Task to carry out:
Looking at the data that follows, count the lines containing the word "Combining" and write down only that count.

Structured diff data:
* * * *

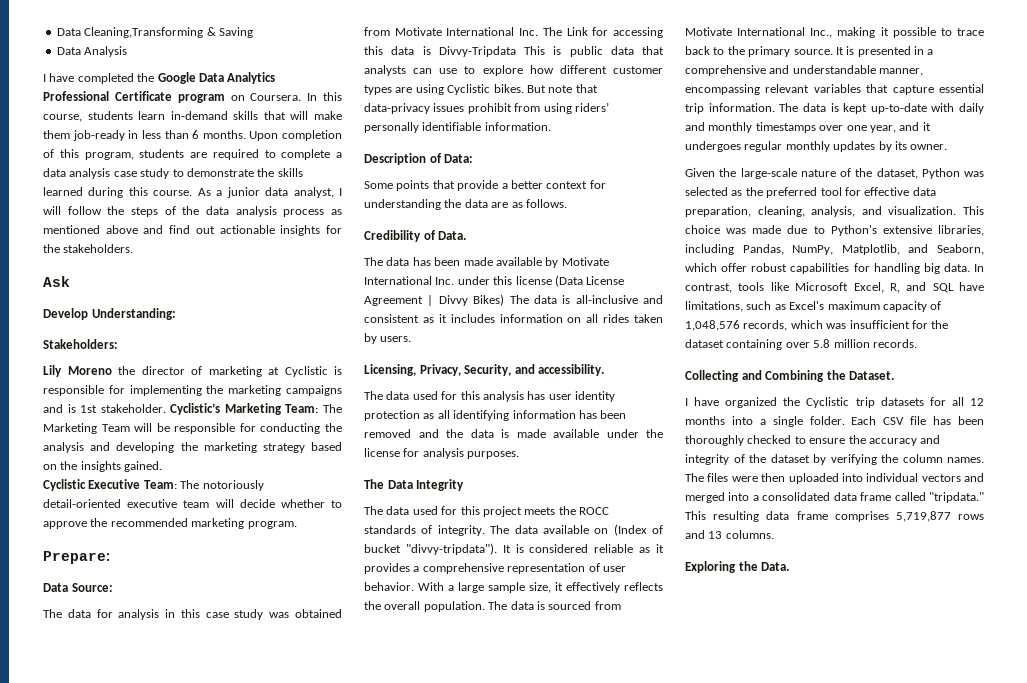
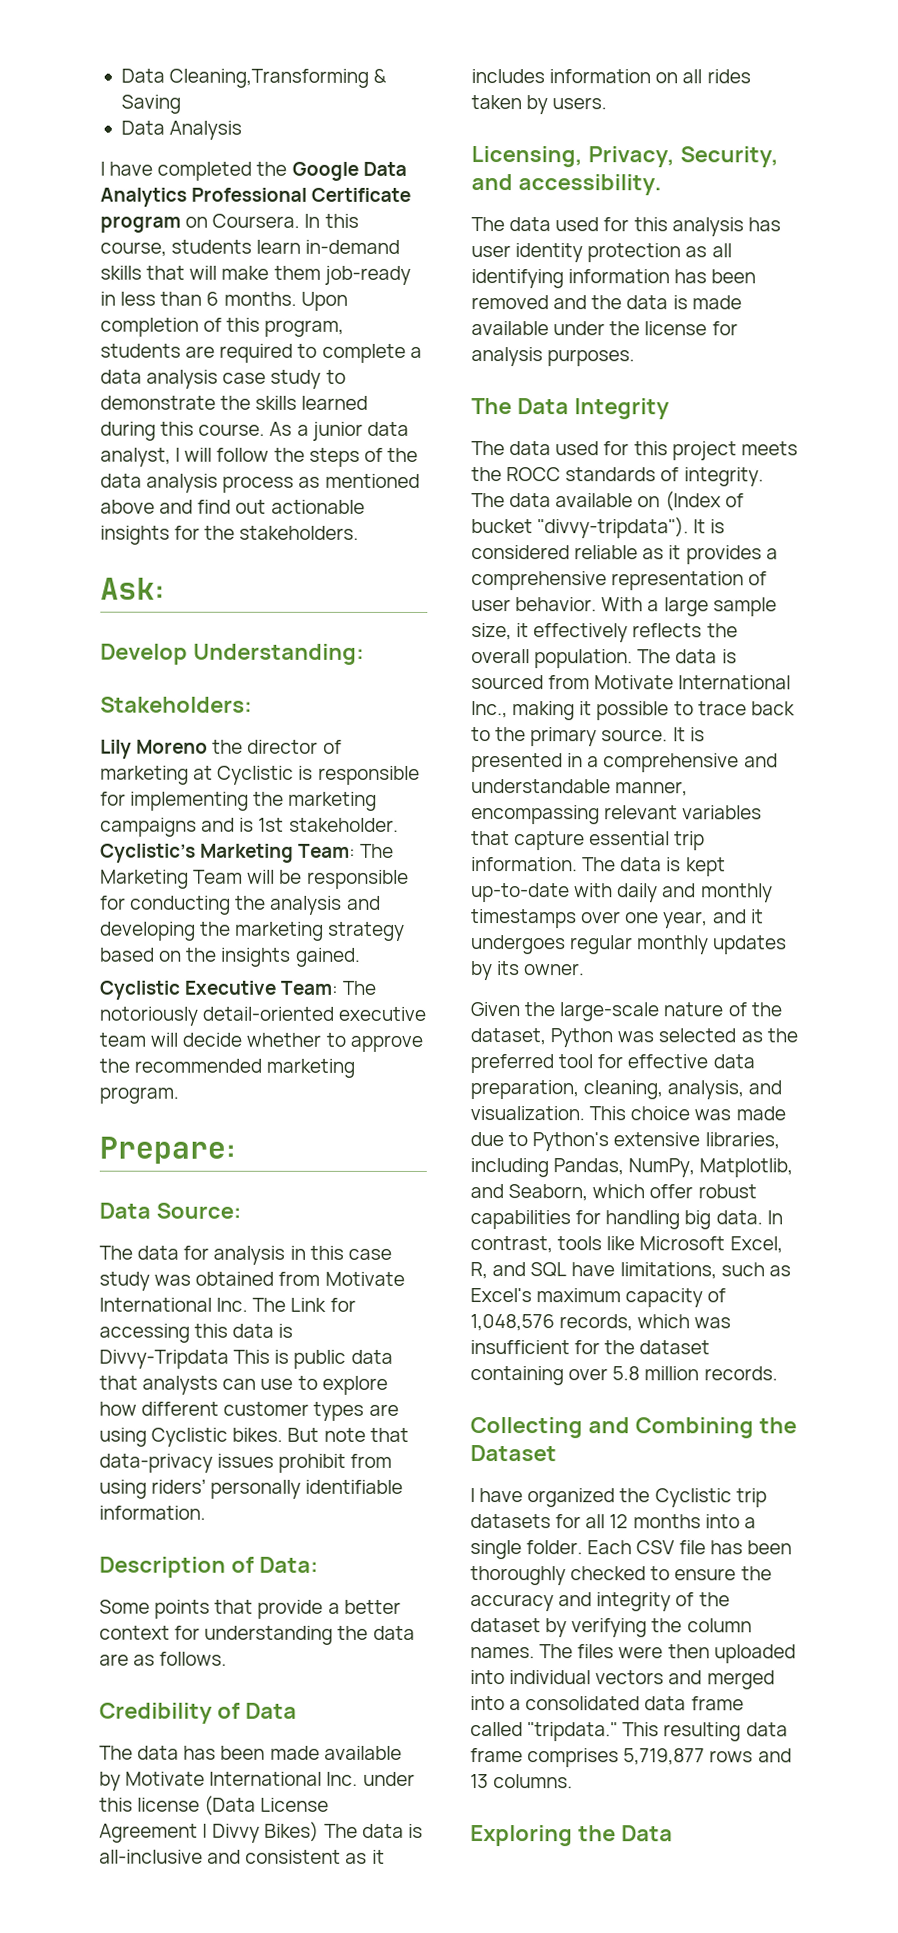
- Ask
+ Ask:
- Credibility of Data.
+ Credibility of Data
- Collecting and Combining the Dataset.
+ Collecting and Combining the Dataset
- Exploring the Data.
+ Exploring the Data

* * * *

Completed exercise:
2